Keep No Record

Keep No Record

keep no record

Love is the most complex discussion in this world in which we live. Seriously, take a moment and think about the thousands of books written, movies filmed, and TV shows produced surrounding the idea of love. The very definition of love is a challenging one to come by. If you start by saying “love is a feeling,” what you could be describing is “puppy love” and not the true lasting love that you would see in a healthy marriage. To anyone happily married, you know love is a conscious decision or choice you make daily.

When the clothes have been placed as close as humanly possible to the laundry basket, yet not exactly into the laundry basket… it is a choice to love the spouse who made such an error. When the kitchen cabinets and microwave have been obnoxiously left open… it is a choice to love your spouse anyway. When one spouse’s idea of cleaning up is to put dishes in the sink instead of the dishwasher or take a whiff of clothes before they place them in the hamper because they don’t know if that piece qualifies as “dirty” yet… it is a conscious decision to love that spouse anyway. Unfortunately, my wife may be forced to make this decision to love more than most because I am guilty of all of the above.

People spend their entire lives searching for love, whether or not they will admit it. Let’s just be honest: seeing a notification that someone “loved” your social media post hits differently than when someone “likes” your post. We want to be loved by our friends, family, contemporaries, and coworkers; there’s nothing inherently wrong with that. The only issue with a love-obsessed society is when that society has forgotten the true definition of love. Our world has distorted, perverted, twisted, and watered down the true meaning of love. The Holy Spirit of God inspired the Apostle Paul to say this about love in 1 Corinthians 13:4-8a (NIV):

“Love is patient, love is kind. It does not envy, it does not boast, it is not proud. It does not dishonor others, it is not self-seeking, it is not easily angered, it keeps no record of wrongs. Love does not delight in evil but rejoices with the truth. It always protects, always trusts, always hopes, always perseveres. Love never fails…”

This passage is universally revered for how well it defines the one part of our lives in which words seem to come up short—love. Even people who despise Christianity and God’s Word are familiar with this definition of love in 1 Corinthians 13. With every phrase and piece of Paul’s description, you could spend a lifetime trying to apply it to your life. Today, I only want to focus on one part, though. What has really stood out to me lately is when Paul says that love “keeps no record of wrongs.” Have you ever wondered what he meant by that? Well, for anyone who is in a meaningful and loving relationship, you should know from firsthand experience.

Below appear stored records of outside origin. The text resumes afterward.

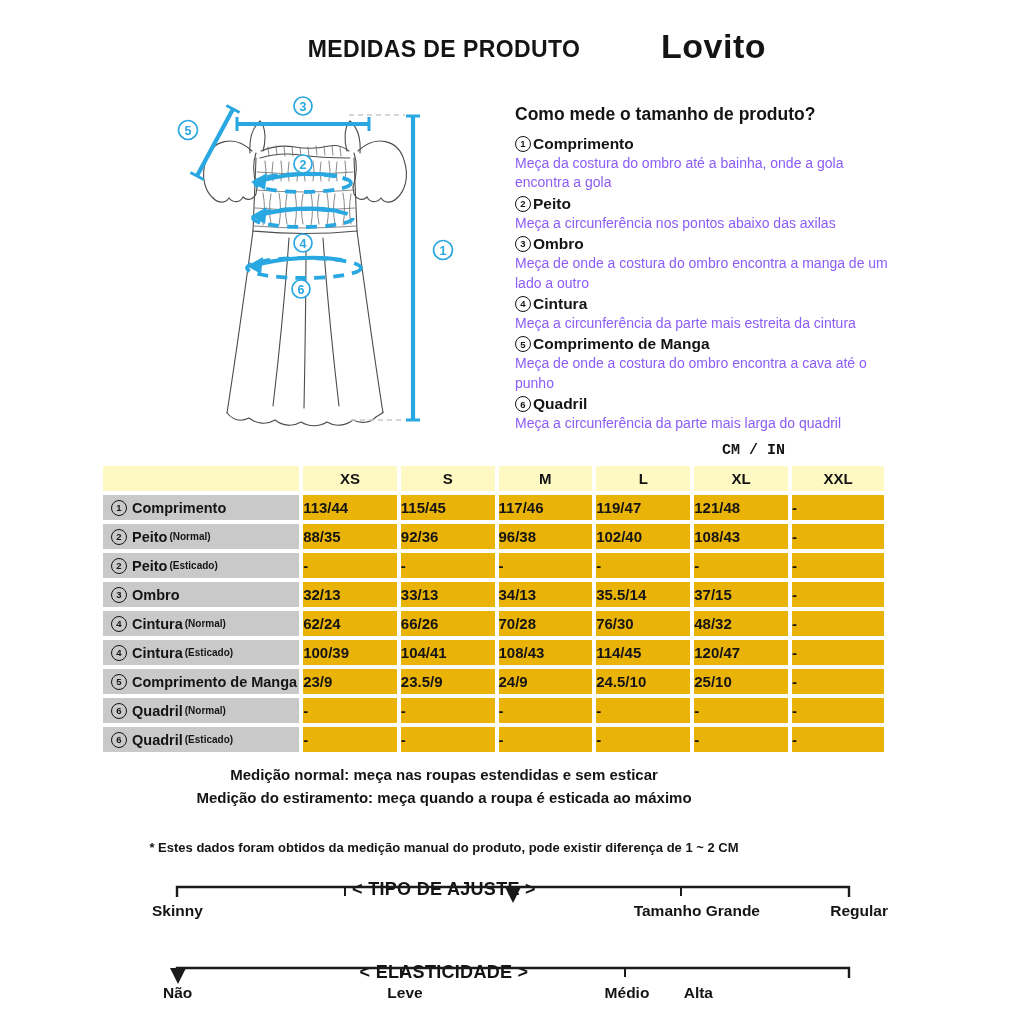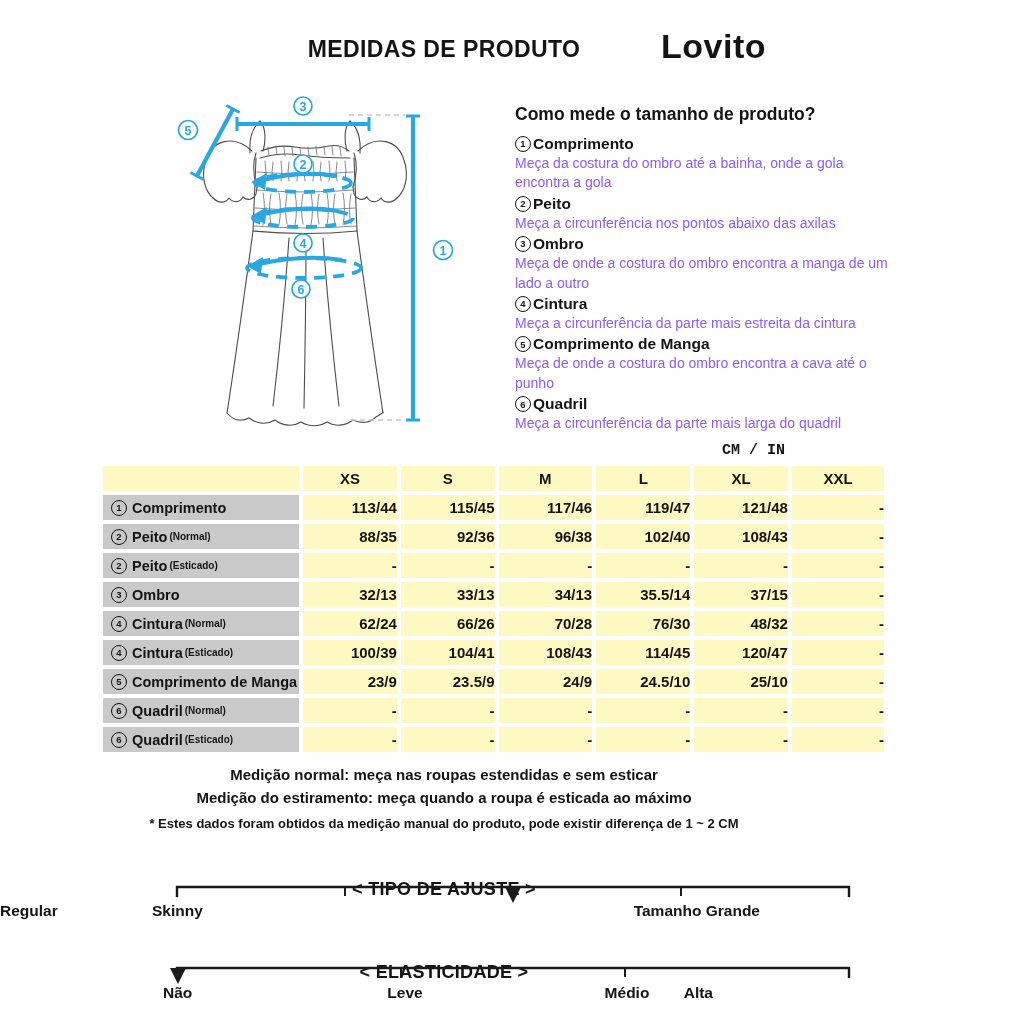--- a/index.html
+++ b/index.html
@@ -26,29 +26,29 @@
   .size-table{position:absolute;left:99px;top:462px;border-collapse:separate;border-spacing:4px;
               table-layout:fixed;}
   .size-table col.c0{width:193px;}
   .size-table col.c{width:99px;}
   .size-table th,.size-table td{height:25px;padding:0;vertical-align:middle;}
   .hcell{background:#fef9c3;font-size:15px;font-weight:800;text-align:center;}
   .lcell{background:#c9c9c9;text-align:left;}
   .lwrap{display:flex;align-items:center;gap:5px;padding-left:8px;}
   .rname{font-size:14.5px;font-weight:700;white-space:nowrap;}
   .rqual{font-size:10px;font-weight:700;align-self:flex-end;padding-bottom:3px;margin-left:-3px;white-space:nowrap;}
-  .vcell{background:#fef9c3;text-align:right;font-size:15px;font-weight:800;}
+  .vcell{background:#eab308;text-align:left;font-size:15px;font-weight:800;}
 
   .note{position:absolute;left:0;right:0;text-align:center;font-size:15px;font-weight:800;}
-  .note.disclaimer{font-size:13px;font-weight:700;}
+  .note.disclaimer{font-size:13px;font-weight:700;margin-top:24px;}
 
   .scale-title{position:absolute;left:0;right:0;text-align:center;font-size:18px;font-weight:800;letter-spacing:.3px;margin-top:24px;}
   .scale-svg{position:absolute;left:170px;width:690px;height:24px;}
   .slabel{position:absolute;font-size:15.5px;font-weight:800;white-space:nowrap;}
-  .slabel.center{left:0;right:0;text-align:left;}
+  .slabel.center{left:0;right:0;text-align:right;}
 </style>
 </head>
 <body>
 
 <div class="page">
 
   <div class="title">MEDIDAS DE PRODUTO</div>
   <div class="brand">Lovito</div>
 
   <svg class="diagram" viewBox="150 85 350 360">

It does no one in a relationship any good to keep a record of wrongs. When someone in a relationship keeps a record of every wrong deed done or wrong word uttered, it won’t be long until they use that record against the other person. Have you ever heard or said, “How can you be upset with me; do you not remember what you said to me last week? You’re really going to hold this against me after what you did? You really have some work to do to make up for _______.” Is it genuine love if your relationship is functioning on what one owes the other? If you enjoy having something against your loved one to use when handy, how could that be love? Using someone else’s wrongs against them will never truly make you any better or any more “right.”

Do you know what may be more toxic than keeping a record of wrongs? It is when someone in the relationship is keeping a record of rights. When someone in a relationship keeps tabs on all the good things they have done and makes sure you know about it, is that genuine love? If you are doing the right things simply for the purpose of being on the good side of the ledger, that’s not love. In the same way you can use a record of wrongs against the person you love, you can also use a record of rights against them. Are you doing acts of love simply to have something to hold against your loved one? Using the “rights” you have in a relationship to justify the “wrongs” is in and of itself… WRONG. When you live off of the rights of the past, you may not be on the moral high ground you thought you were.

I don’t know who else needed to hear this today. All I know is that I did. Too often, my heart holds on to the wrongs of others and the rights of my own. Love keeps no record. It keeps no record of wrongs, but to take it further, it keeps no record of rights either. If you truly want to be a person defined by genuine love, throw away the record book. Stop making your love contingent on the wrongs and rights, and start to love without a record. I’m so glad Jesus threw away the record of my wrongs when He chose to love me anyway. Our loved ones deserve the same from us, don’t they?